**ACTIVITY**
Print, exactly and with no pictures, the line containing "margin-top: 10px ->" and each line after it to the end of the entries below.

**DATA**
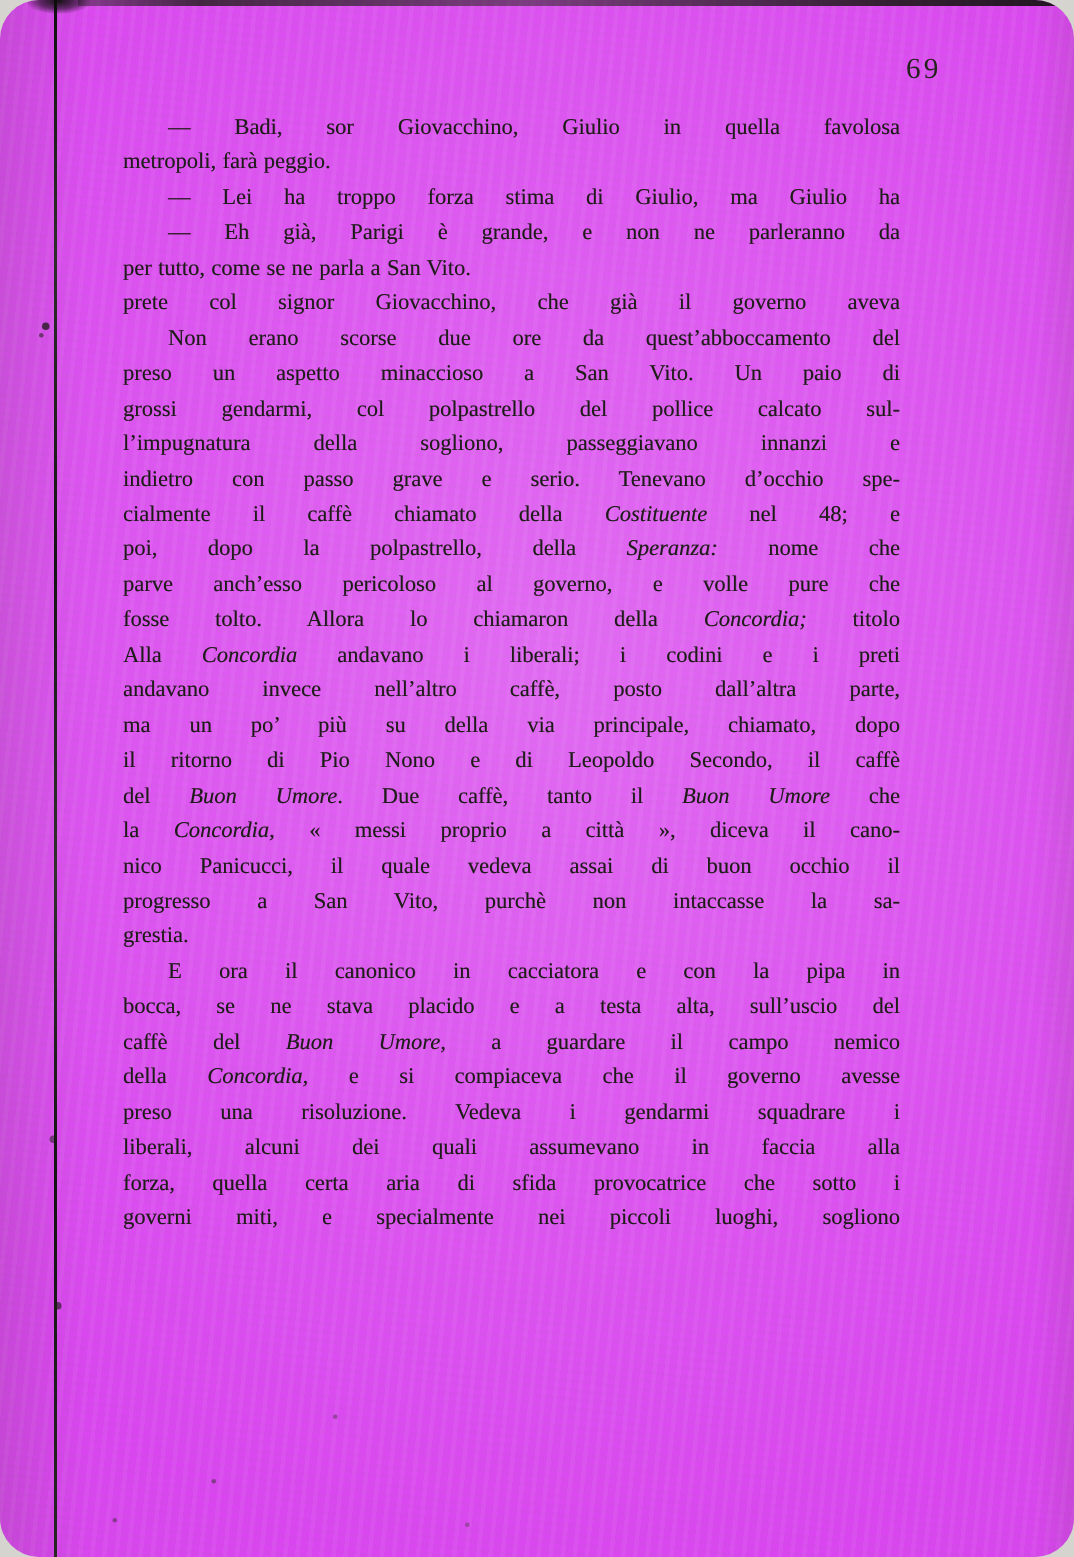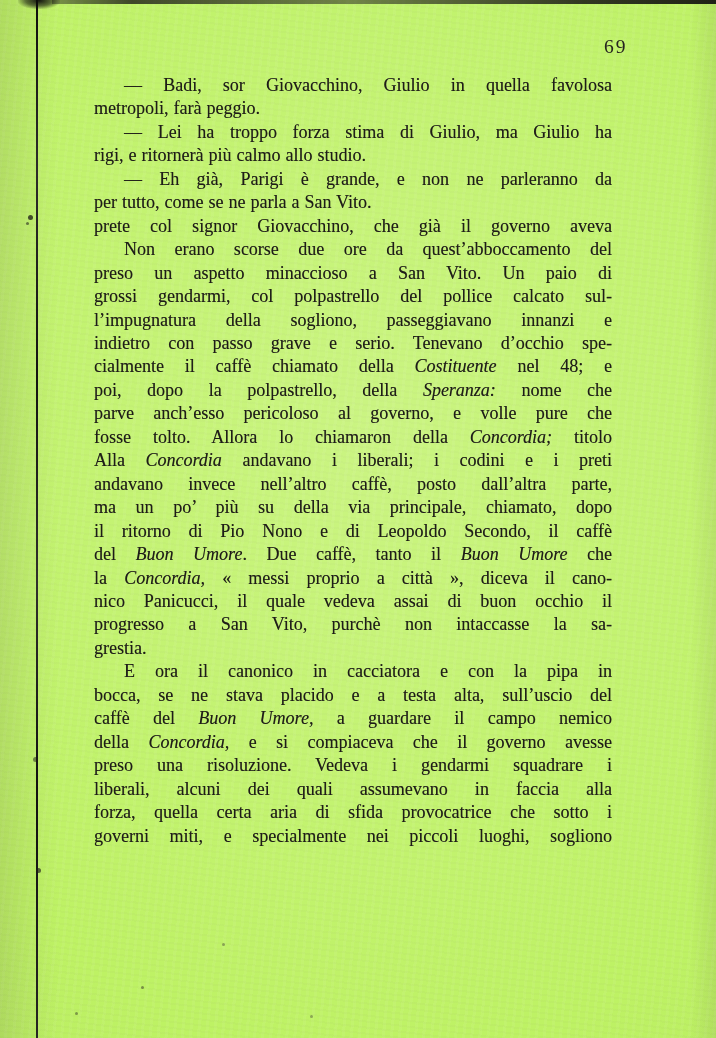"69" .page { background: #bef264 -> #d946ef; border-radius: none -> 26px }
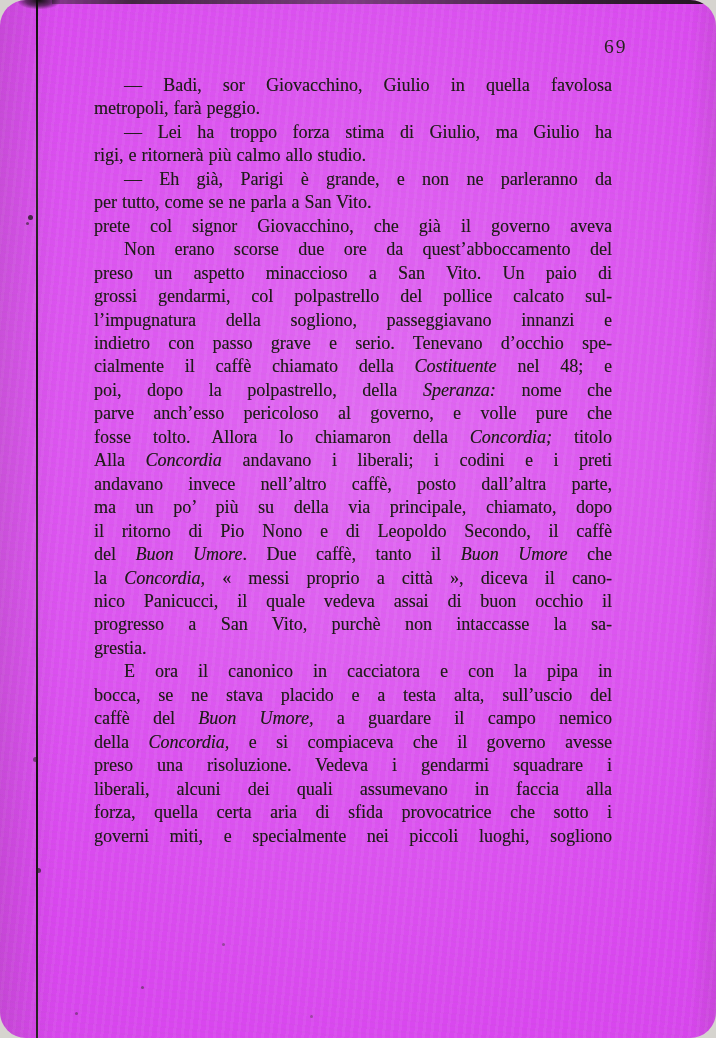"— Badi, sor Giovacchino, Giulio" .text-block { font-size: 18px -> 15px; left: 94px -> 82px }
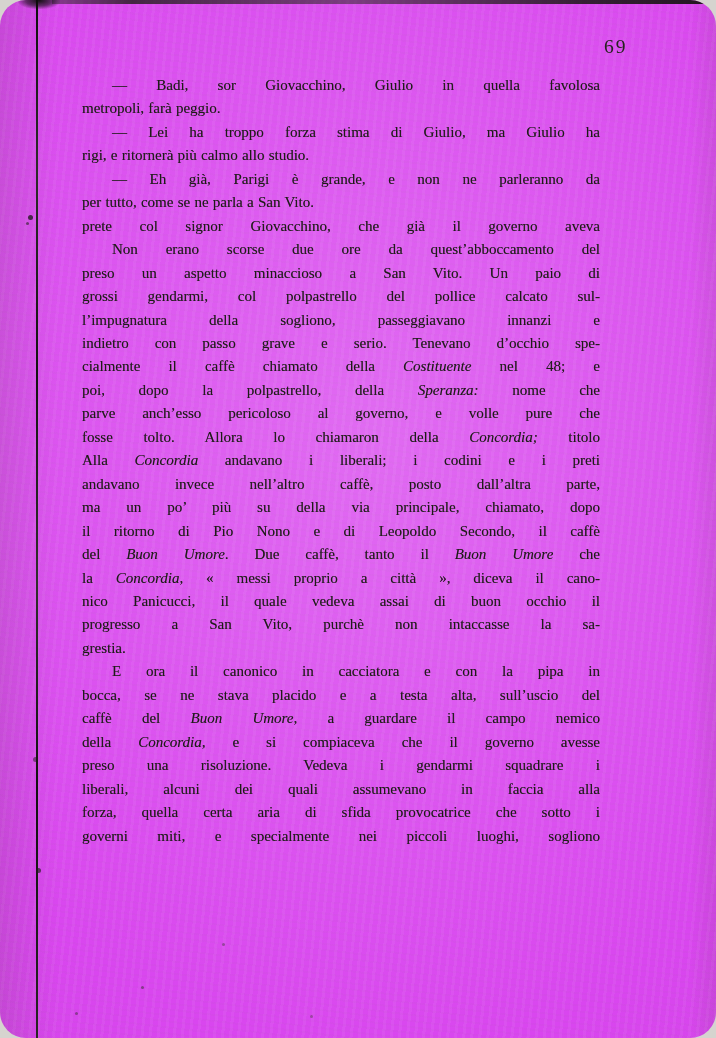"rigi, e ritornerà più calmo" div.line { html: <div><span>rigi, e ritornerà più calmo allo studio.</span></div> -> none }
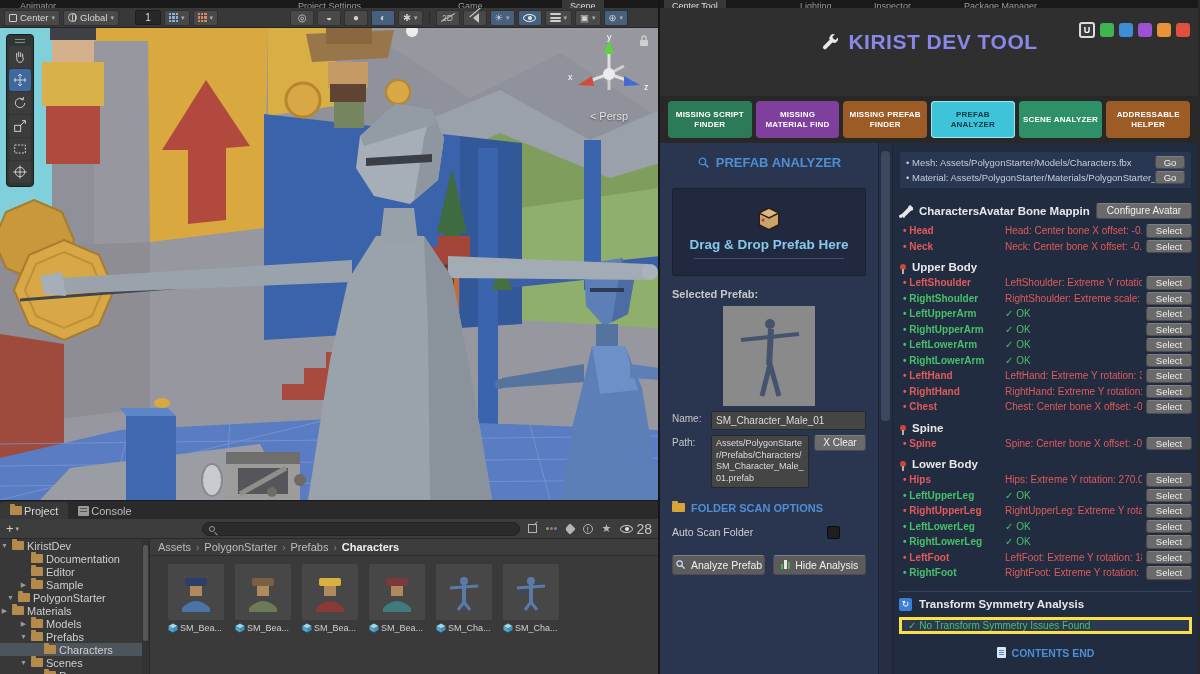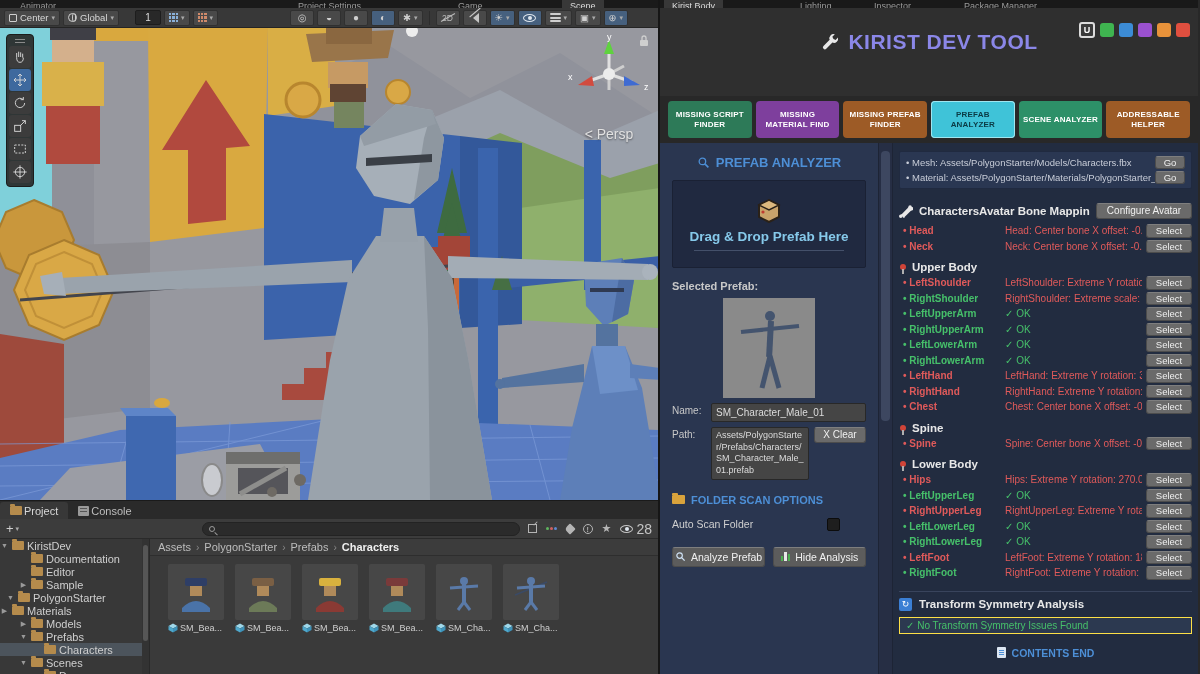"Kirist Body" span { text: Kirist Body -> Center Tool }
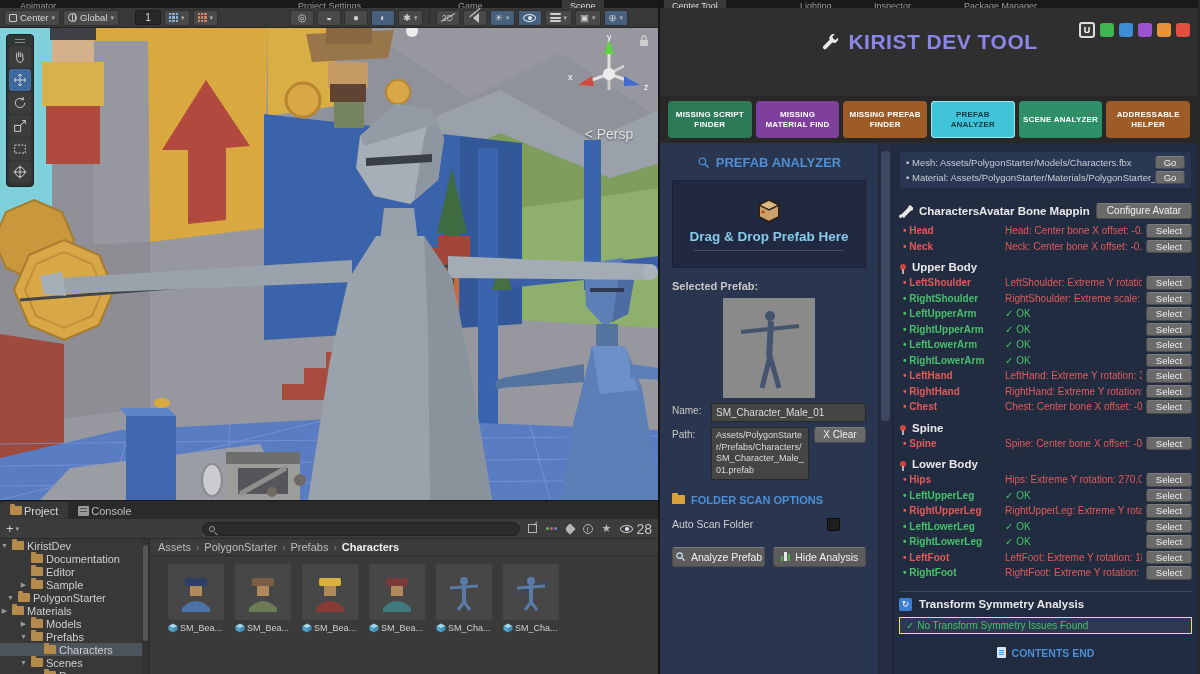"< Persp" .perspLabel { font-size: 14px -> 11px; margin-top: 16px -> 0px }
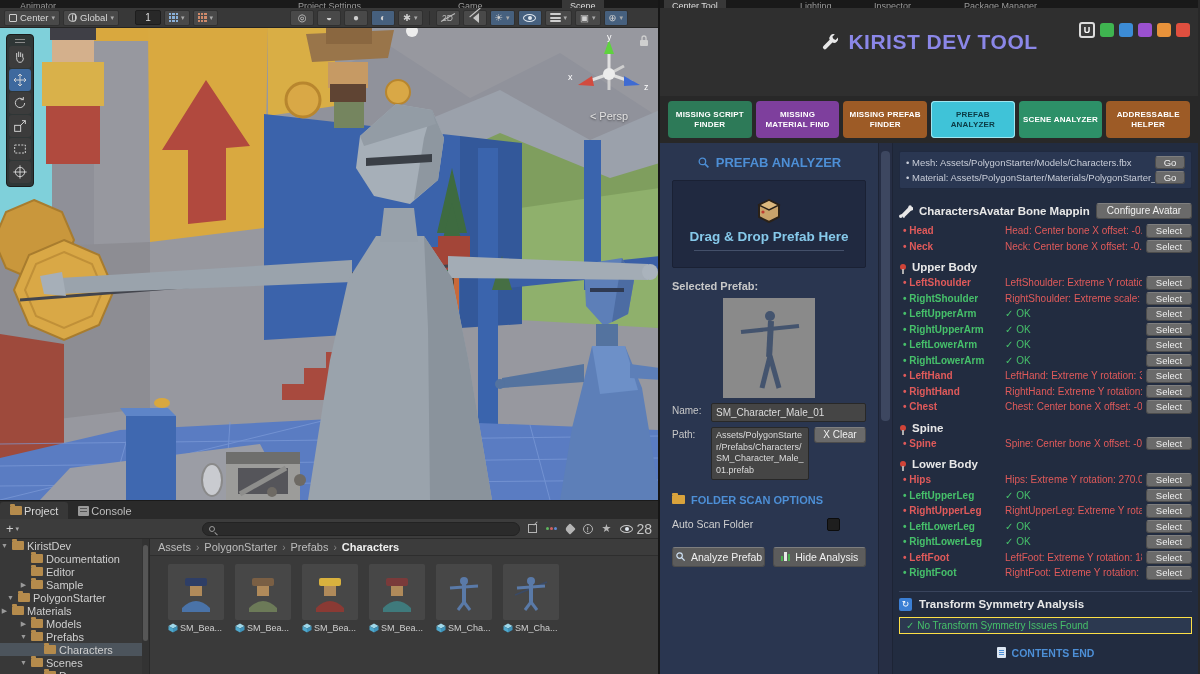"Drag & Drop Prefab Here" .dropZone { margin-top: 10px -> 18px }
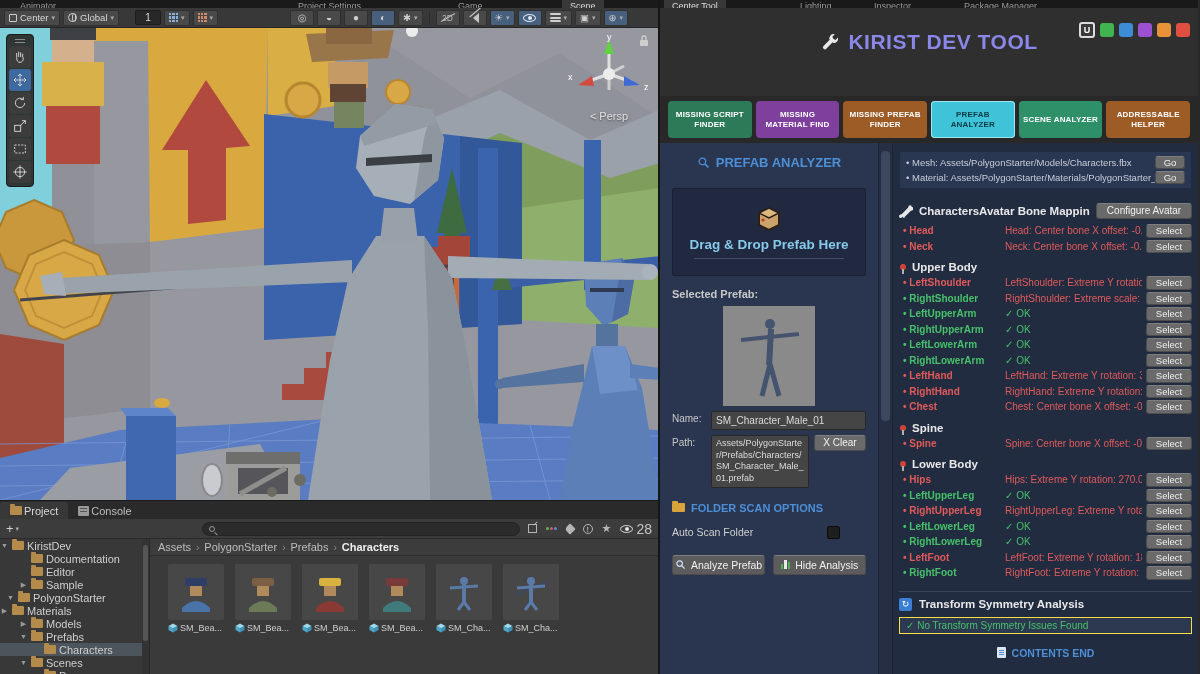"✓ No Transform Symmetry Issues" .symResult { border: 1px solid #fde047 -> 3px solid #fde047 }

**EXPECTED OUTPUT**
"Drag & Drop Prefab Here" .dropZone { margin-top: 10px -> 18px }
"✓ No Transform Symmetry Issues" .symResult { border: 1px solid #fde047 -> 3px solid #fde047 }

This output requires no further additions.